---------- DATA FOR PROCESSING

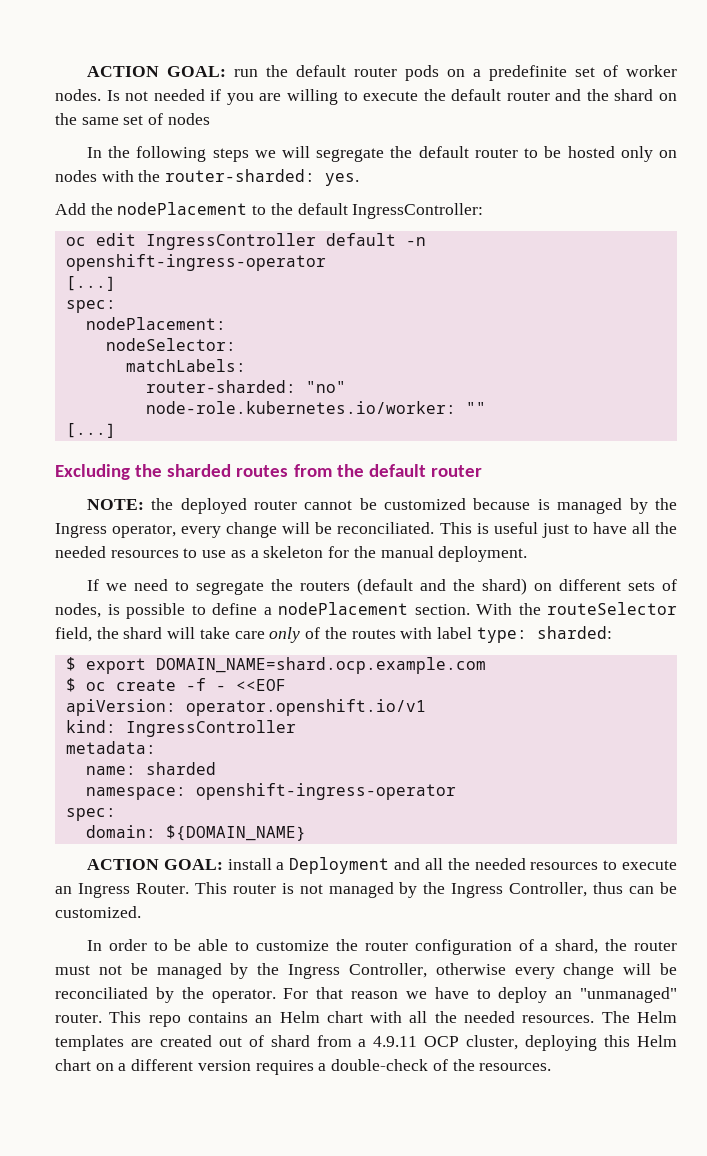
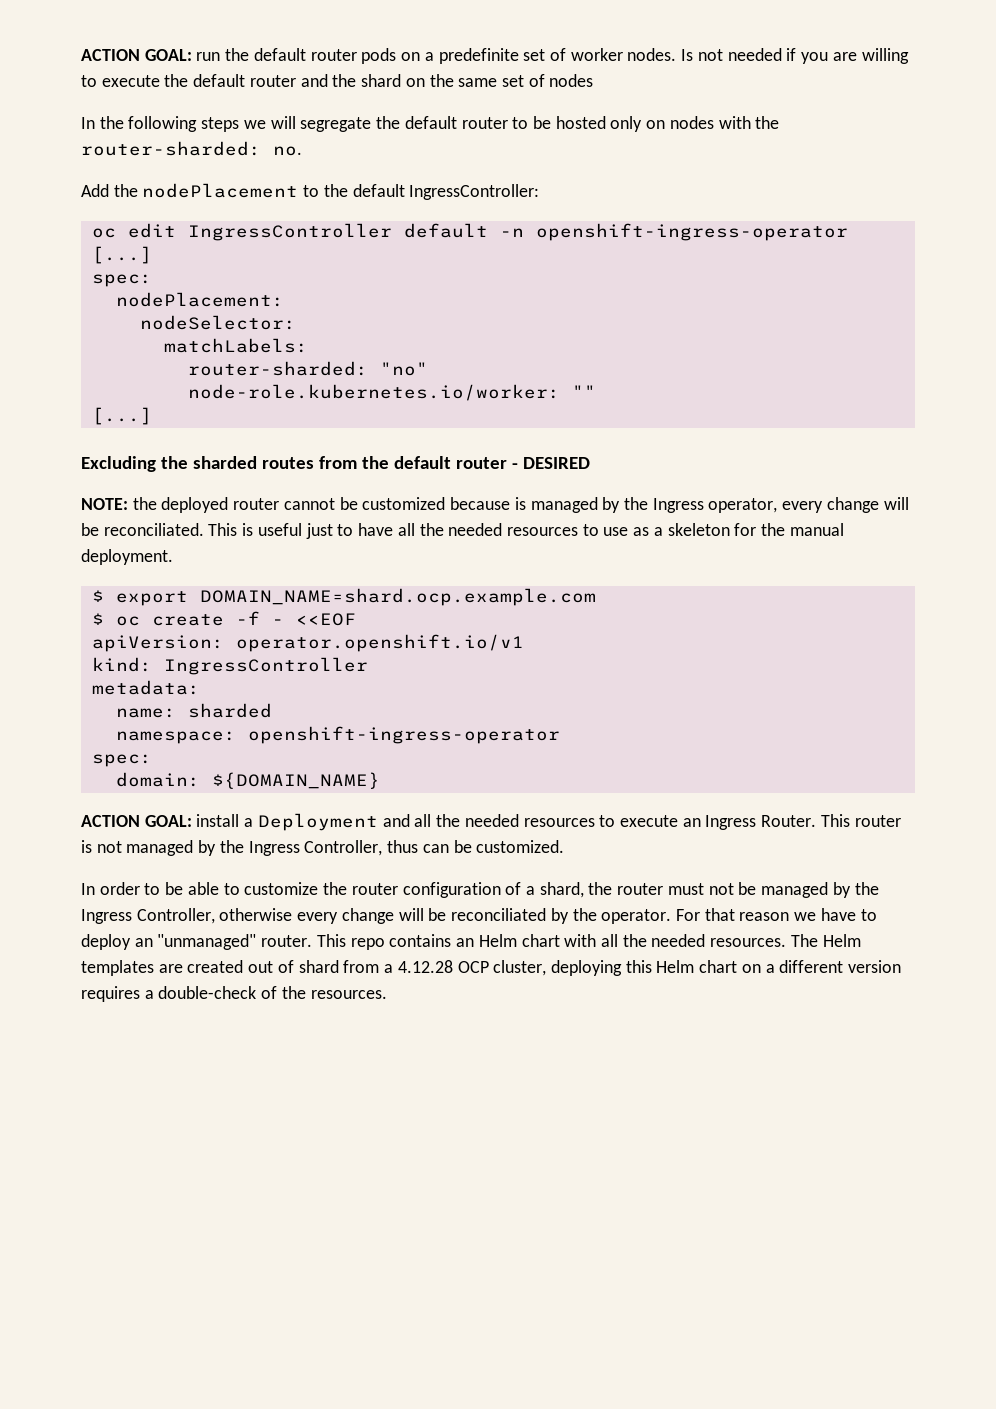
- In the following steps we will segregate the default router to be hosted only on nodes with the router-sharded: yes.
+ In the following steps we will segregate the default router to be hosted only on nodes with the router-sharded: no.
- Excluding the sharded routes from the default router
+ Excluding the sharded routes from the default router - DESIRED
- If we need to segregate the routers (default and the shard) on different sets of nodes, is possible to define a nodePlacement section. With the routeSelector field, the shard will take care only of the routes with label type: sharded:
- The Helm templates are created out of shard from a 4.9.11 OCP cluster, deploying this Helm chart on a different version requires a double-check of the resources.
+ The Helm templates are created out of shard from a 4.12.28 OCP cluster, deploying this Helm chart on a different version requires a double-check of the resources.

--------------------
---------- DATA FOR PROCESSING

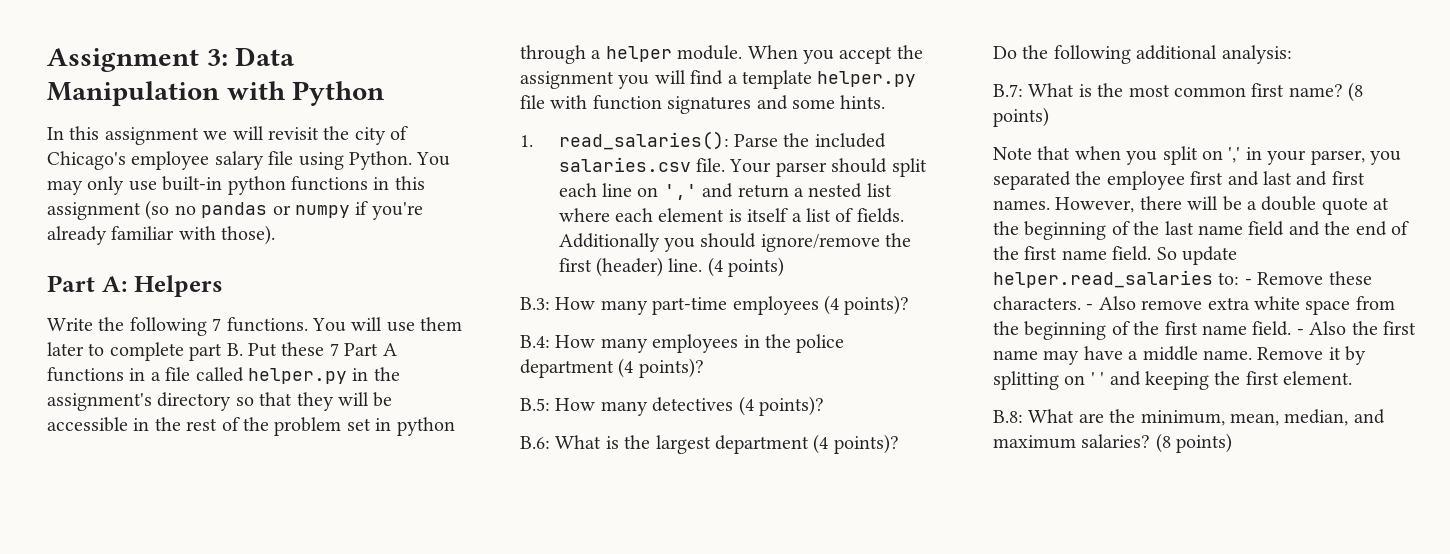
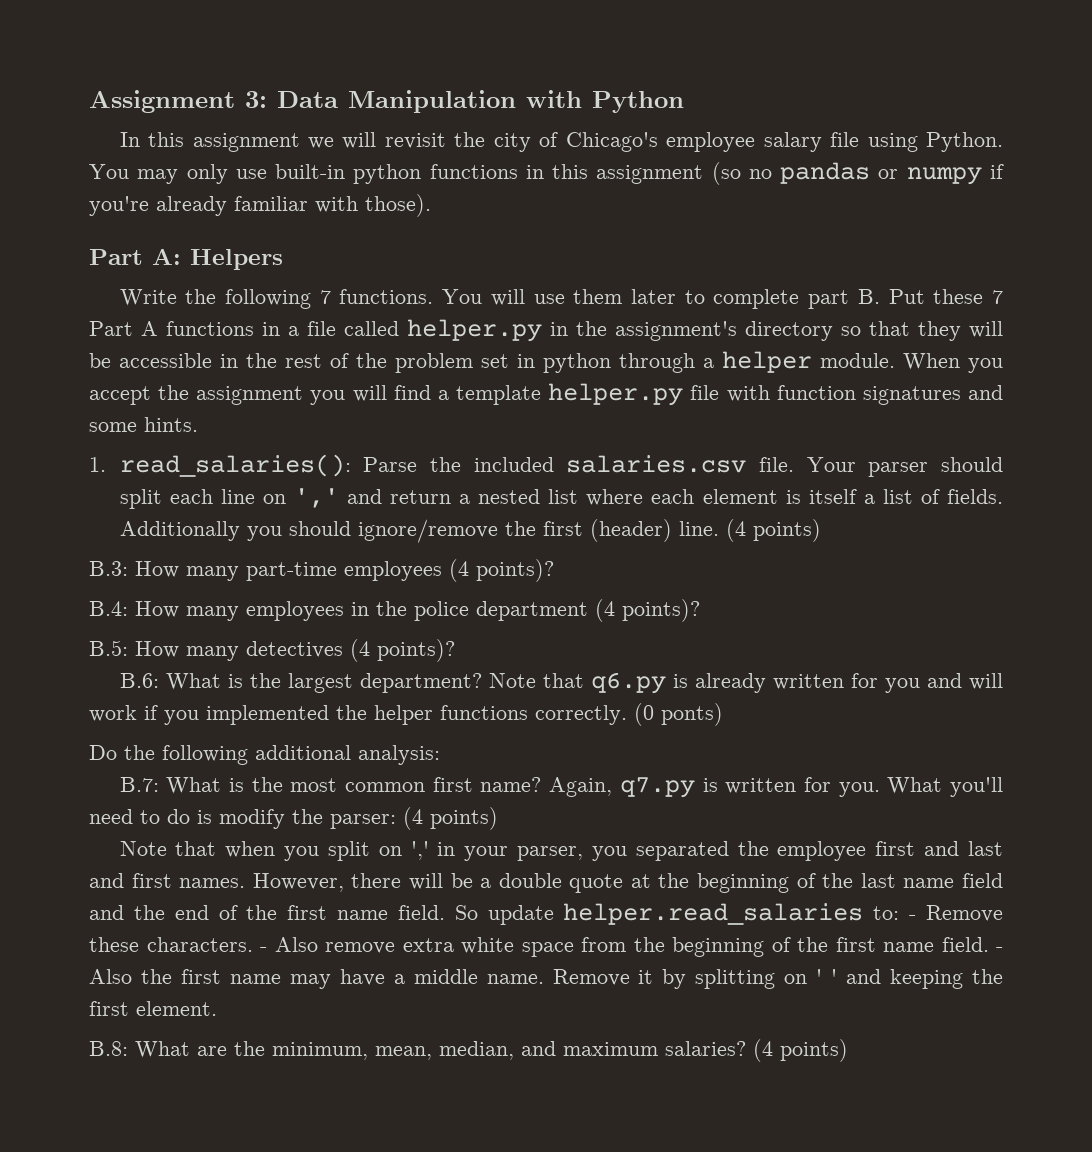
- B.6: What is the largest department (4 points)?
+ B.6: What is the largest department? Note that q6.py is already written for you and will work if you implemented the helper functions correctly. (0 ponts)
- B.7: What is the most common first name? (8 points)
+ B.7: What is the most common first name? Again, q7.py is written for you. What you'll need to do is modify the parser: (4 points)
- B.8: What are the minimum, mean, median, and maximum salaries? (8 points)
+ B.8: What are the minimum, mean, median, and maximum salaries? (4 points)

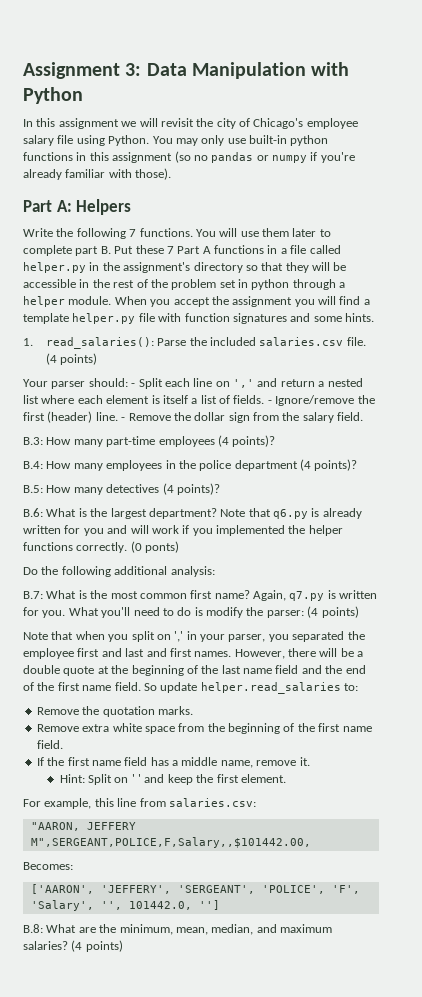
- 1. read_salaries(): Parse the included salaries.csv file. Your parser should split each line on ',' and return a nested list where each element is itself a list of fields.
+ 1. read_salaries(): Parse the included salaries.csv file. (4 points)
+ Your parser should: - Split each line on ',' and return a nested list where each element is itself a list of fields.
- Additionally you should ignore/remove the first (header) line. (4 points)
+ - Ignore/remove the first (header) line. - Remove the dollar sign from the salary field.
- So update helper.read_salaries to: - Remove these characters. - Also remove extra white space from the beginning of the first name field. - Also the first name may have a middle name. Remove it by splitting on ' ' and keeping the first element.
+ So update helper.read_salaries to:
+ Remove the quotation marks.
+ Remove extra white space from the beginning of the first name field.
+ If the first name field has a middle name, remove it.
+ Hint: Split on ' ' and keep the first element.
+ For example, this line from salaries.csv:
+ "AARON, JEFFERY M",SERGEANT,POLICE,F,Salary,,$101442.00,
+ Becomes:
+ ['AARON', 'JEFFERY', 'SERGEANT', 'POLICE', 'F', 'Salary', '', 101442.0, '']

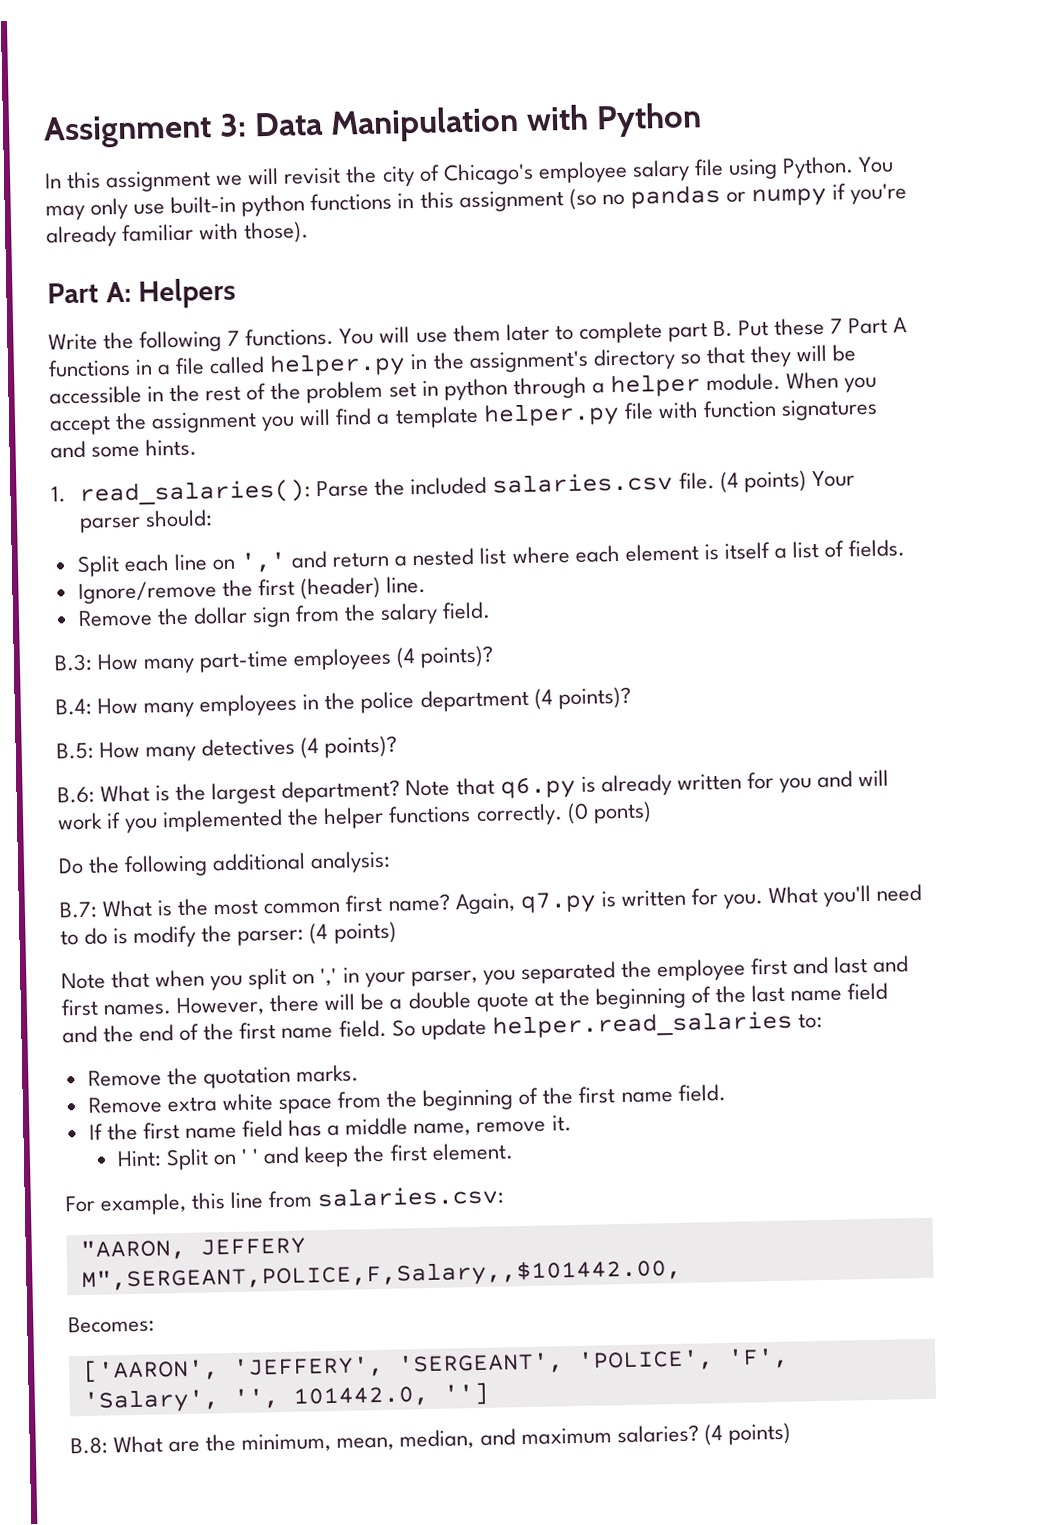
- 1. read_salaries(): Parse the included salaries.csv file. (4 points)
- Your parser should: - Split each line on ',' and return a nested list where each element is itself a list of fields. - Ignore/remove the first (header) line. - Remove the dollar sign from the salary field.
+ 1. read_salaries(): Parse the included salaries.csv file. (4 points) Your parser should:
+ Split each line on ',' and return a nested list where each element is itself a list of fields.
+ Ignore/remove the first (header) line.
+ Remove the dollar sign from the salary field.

--------------------
---------- DATA FOR PROCESSING

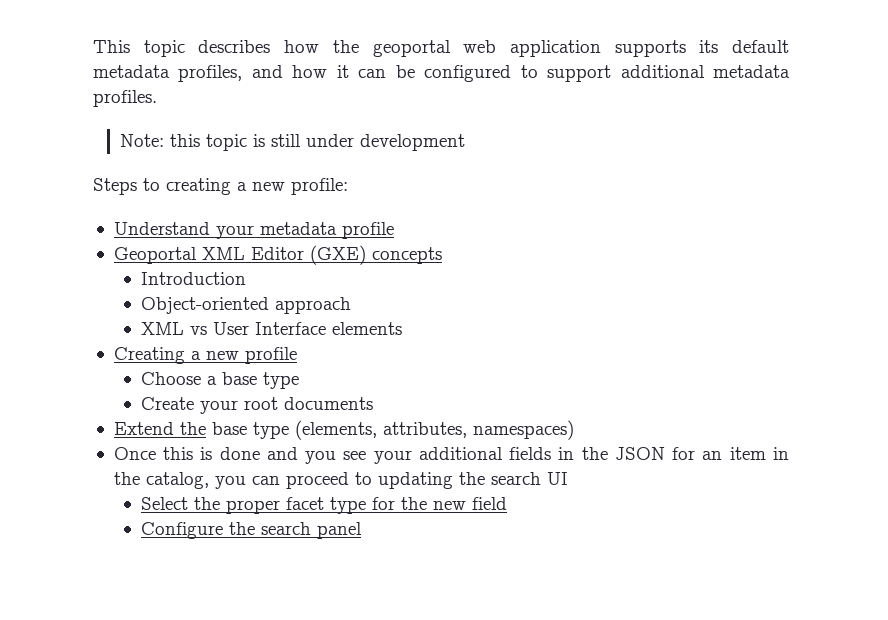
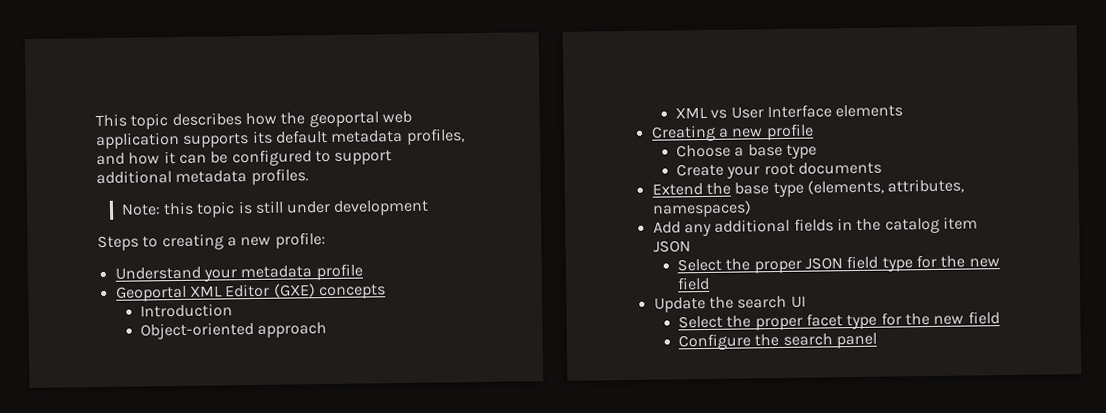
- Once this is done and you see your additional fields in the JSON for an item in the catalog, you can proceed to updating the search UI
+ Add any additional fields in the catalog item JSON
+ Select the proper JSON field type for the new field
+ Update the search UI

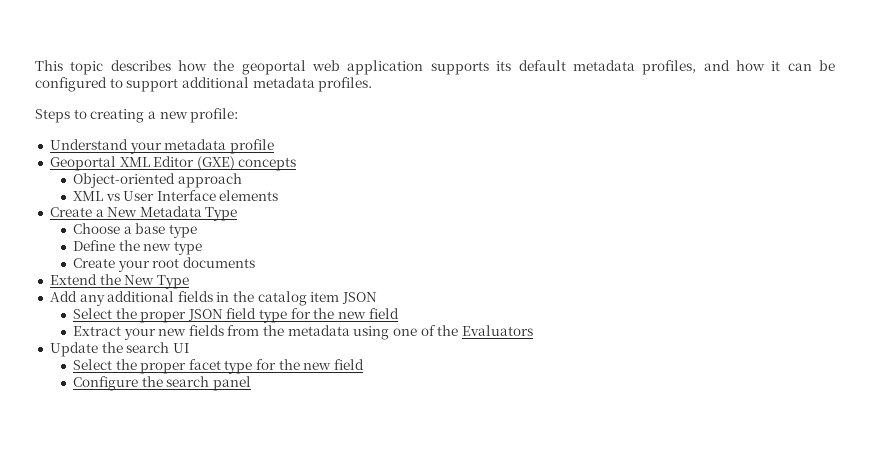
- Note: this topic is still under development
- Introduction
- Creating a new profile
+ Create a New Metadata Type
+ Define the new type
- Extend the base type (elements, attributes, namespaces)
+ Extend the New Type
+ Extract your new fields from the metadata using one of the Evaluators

--------------------

• [PROBLEM TO WORK ON] Give back precisely the lines above that start at the line containing "router - DESIRED" and end at the line containing "from a 4.12.28", inclusive. No other lines belong in the output.

• [SOLUTION FOR THIS PROBLEM]
+ Excluding the sharded routes from the default router - DESIRED
- If we need to segregate the routers (default and the shard) on different sets of nodes, is possible to define a nodePlacement section. With the routeSelector field, the shard will take care only of the routes with label type: sharded:
- The Helm templates are created out of shard from a 4.9.11 OCP cluster, deploying this Helm chart on a different version requires a double-check of the resources.
+ The Helm templates are created out of shard from a 4.12.28 OCP cluster, deploying this Helm chart on a different version requires a double-check of the resources.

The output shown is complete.